**DESCRIPTION OF THE TASK**
Go to the line containing "COMPLETE & VERIFIED" in the records below and print it and every following line exactly, on through the line containing "injection management screen ✓", then stop.

[Change detection data]
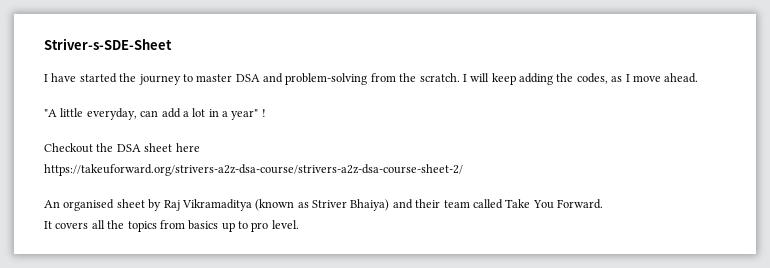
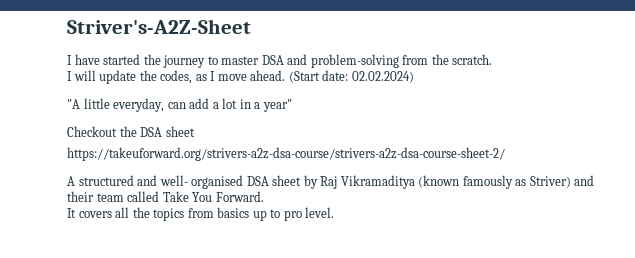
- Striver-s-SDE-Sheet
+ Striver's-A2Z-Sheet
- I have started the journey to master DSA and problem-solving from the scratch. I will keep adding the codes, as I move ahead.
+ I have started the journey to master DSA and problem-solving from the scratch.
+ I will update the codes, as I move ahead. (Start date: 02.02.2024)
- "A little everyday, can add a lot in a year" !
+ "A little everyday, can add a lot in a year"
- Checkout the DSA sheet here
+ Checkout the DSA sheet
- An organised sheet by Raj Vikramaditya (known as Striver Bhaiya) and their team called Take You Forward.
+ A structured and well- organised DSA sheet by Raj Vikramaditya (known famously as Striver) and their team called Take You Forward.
==
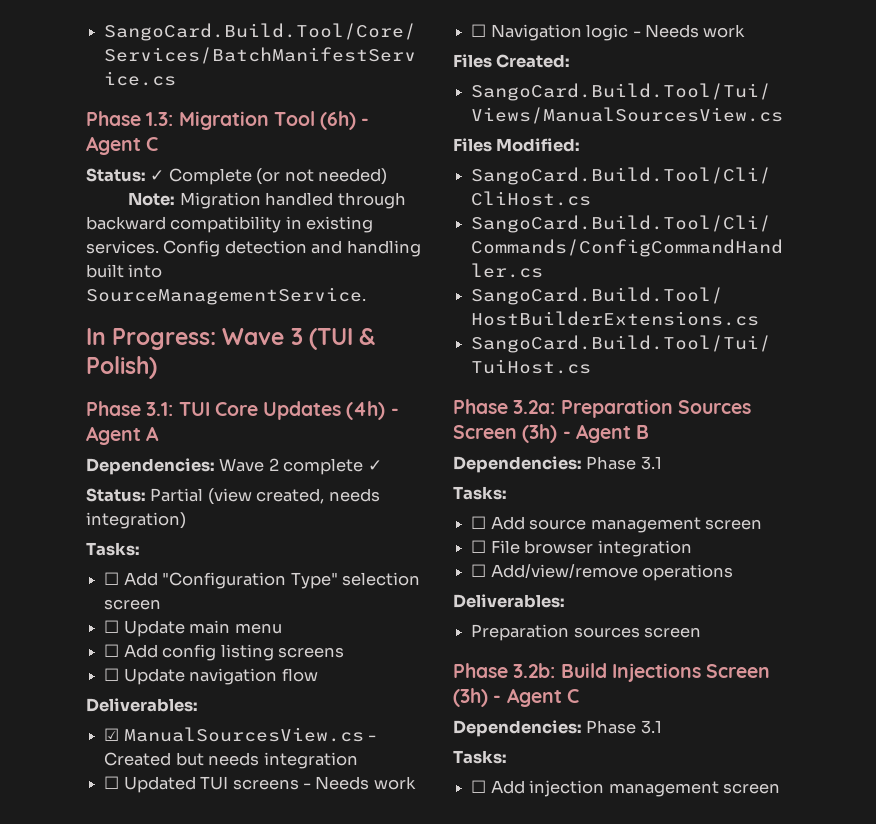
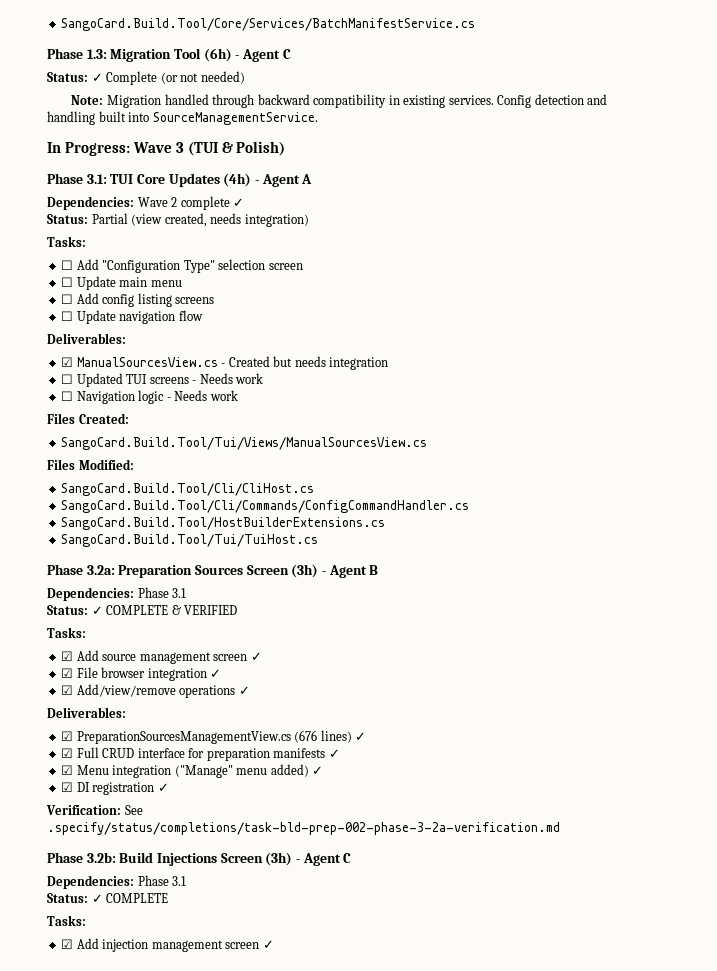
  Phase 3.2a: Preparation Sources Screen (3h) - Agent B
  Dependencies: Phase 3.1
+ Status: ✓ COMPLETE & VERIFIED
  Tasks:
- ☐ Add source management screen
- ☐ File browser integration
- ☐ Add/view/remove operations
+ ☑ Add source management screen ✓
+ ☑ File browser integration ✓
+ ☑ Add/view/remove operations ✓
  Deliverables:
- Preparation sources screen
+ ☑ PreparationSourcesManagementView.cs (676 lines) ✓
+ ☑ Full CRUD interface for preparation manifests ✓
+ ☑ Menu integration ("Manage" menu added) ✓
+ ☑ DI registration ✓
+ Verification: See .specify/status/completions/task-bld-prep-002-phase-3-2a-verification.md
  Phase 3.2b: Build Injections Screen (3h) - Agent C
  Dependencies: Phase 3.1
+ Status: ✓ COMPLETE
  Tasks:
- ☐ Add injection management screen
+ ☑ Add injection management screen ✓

**EXERCISE SOLUTION**
+ Status: ✓ COMPLETE & VERIFIED
  Tasks:
- ☐ Add source management screen
- ☐ File browser integration
- ☐ Add/view/remove operations
+ ☑ Add source management screen ✓
+ ☑ File browser integration ✓
+ ☑ Add/view/remove operations ✓
  Deliverables:
- Preparation sources screen
+ ☑ PreparationSourcesManagementView.cs (676 lines) ✓
+ ☑ Full CRUD interface for preparation manifests ✓
+ ☑ Menu integration ("Manage" menu added) ✓
+ ☑ DI registration ✓
+ Verification: See .specify/status/completions/task-bld-prep-002-phase-3-2a-verification.md
  Phase 3.2b: Build Injections Screen (3h) - Agent C
  Dependencies: Phase 3.1
+ Status: ✓ COMPLETE
  Tasks:
- ☐ Add injection management screen
+ ☑ Add injection management screen ✓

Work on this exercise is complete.